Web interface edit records

•••••

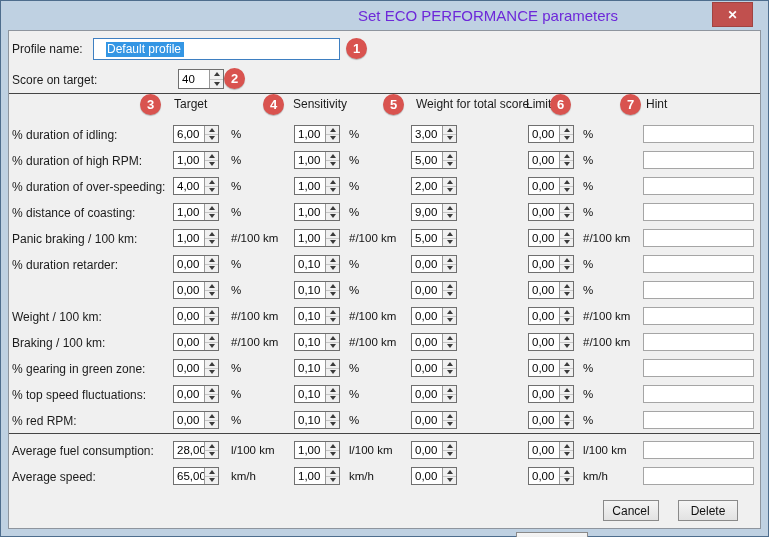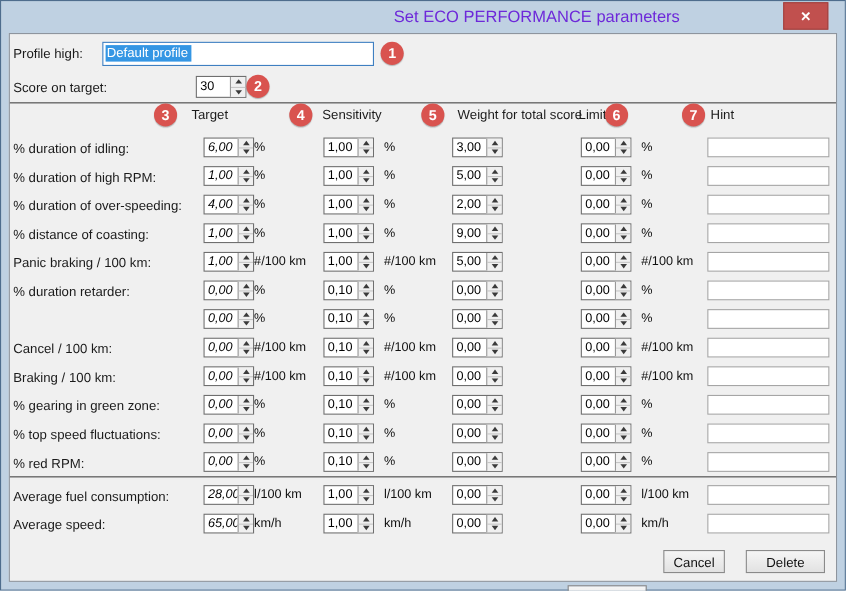"Profile high:" span.lbl { text: high -> name }
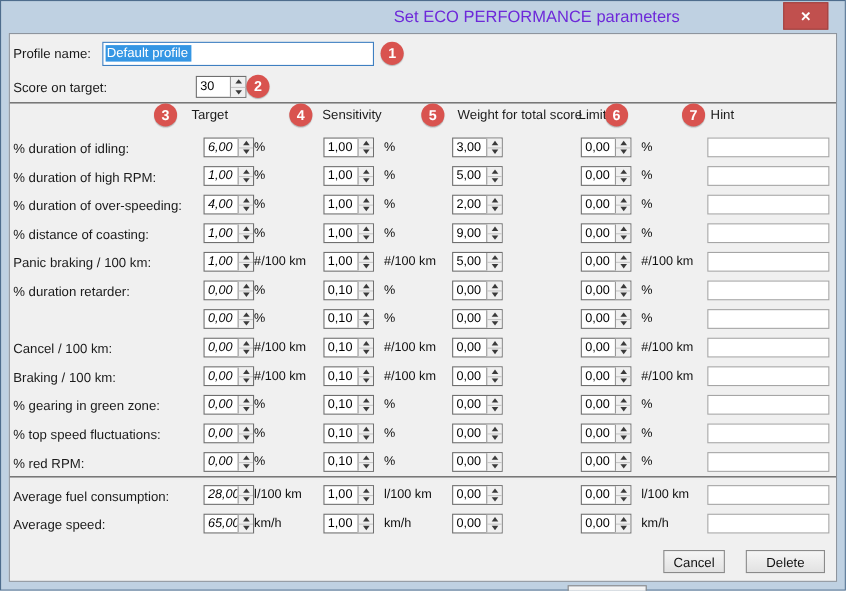"Default profile" .selected-text { margin: 2px 0 0 2px -> 2px 0 0 12px }
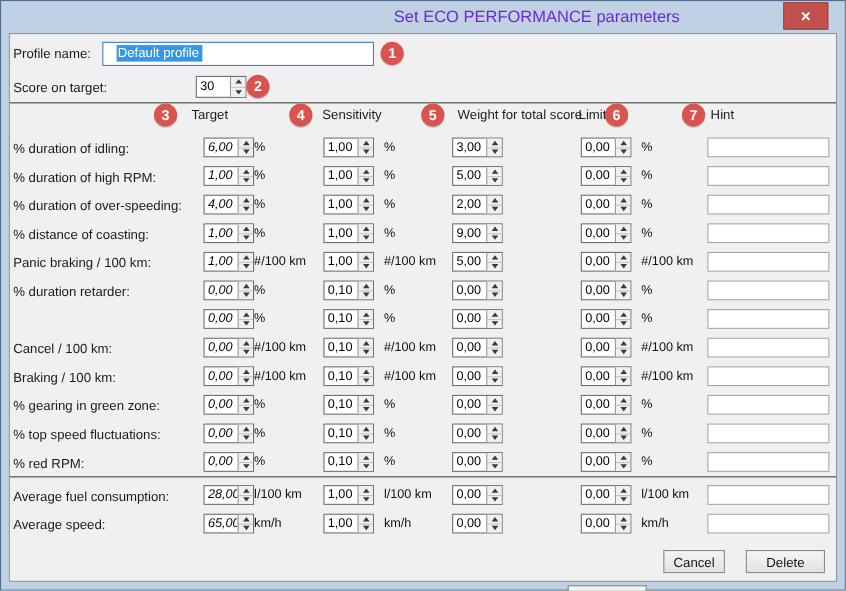"30" span.spin-val { text: 30 -> 40 }
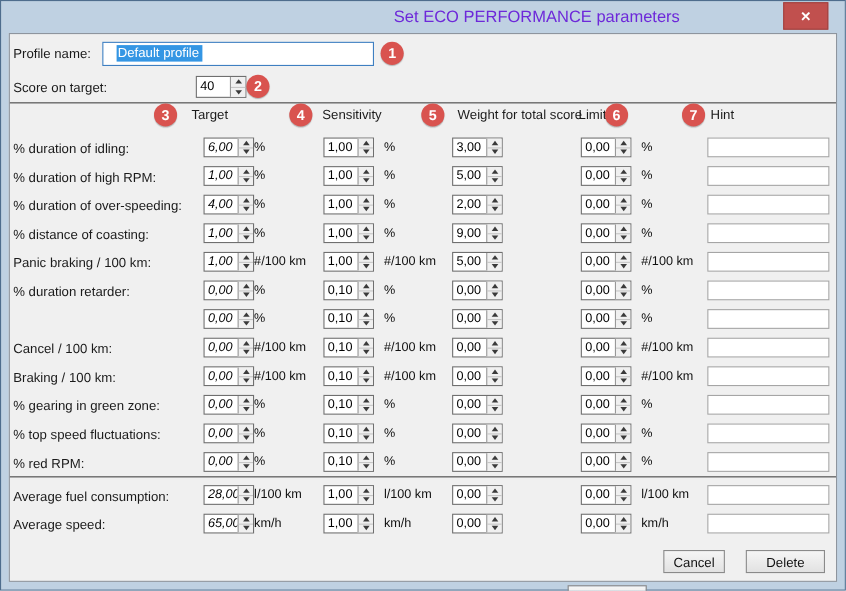"6,00" .t-spin { font-style: italic -> none; left: 176px -> 164px }
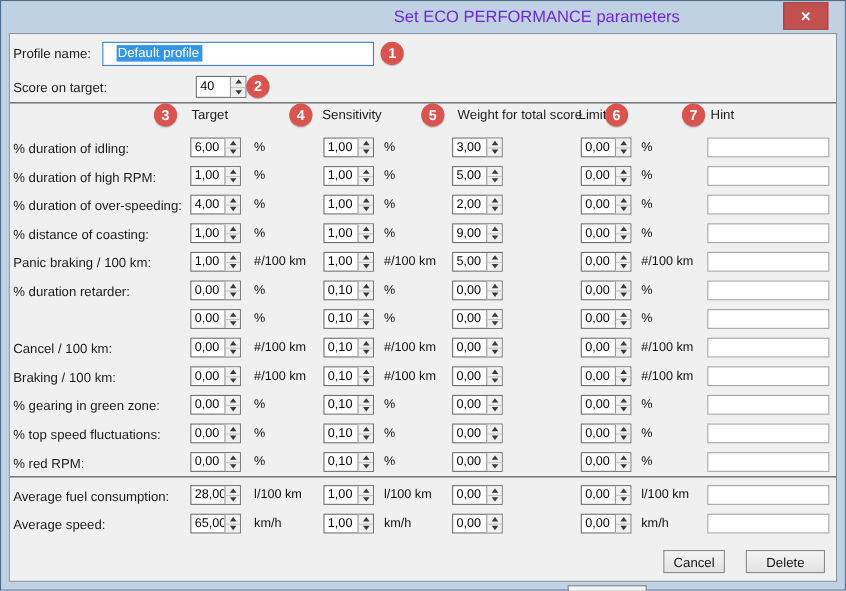"Cancel / 100 km:" span.row-label { text: Cancel -> Weight }
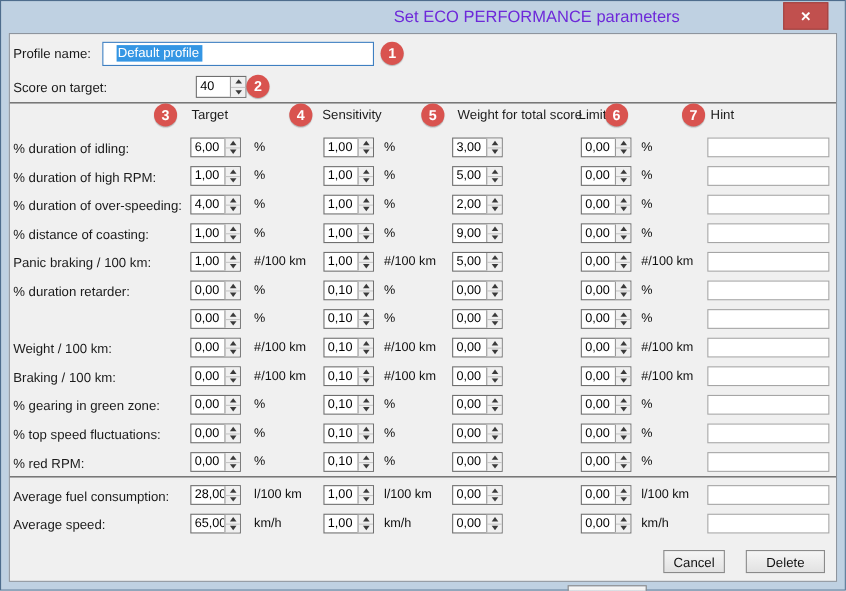"Delete" .btn-delete { width: 72px -> 60px }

•••••

§ **AIM OF THE EXERCISE**: The expected output is every entry above, retyped exactly, with the pictures removed.

§ **EXERCISE RESULT**:
"Profile high:" span.lbl { text: high -> name }
"Default profile" .selected-text { margin: 2px 0 0 2px -> 2px 0 0 12px }
"30" span.spin-val { text: 30 -> 40 }
"6,00" .t-spin { font-style: italic -> none; left: 176px -> 164px }
"Cancel / 100 km:" span.row-label { text: Cancel -> Weight }
"Delete" .btn-delete { width: 72px -> 60px }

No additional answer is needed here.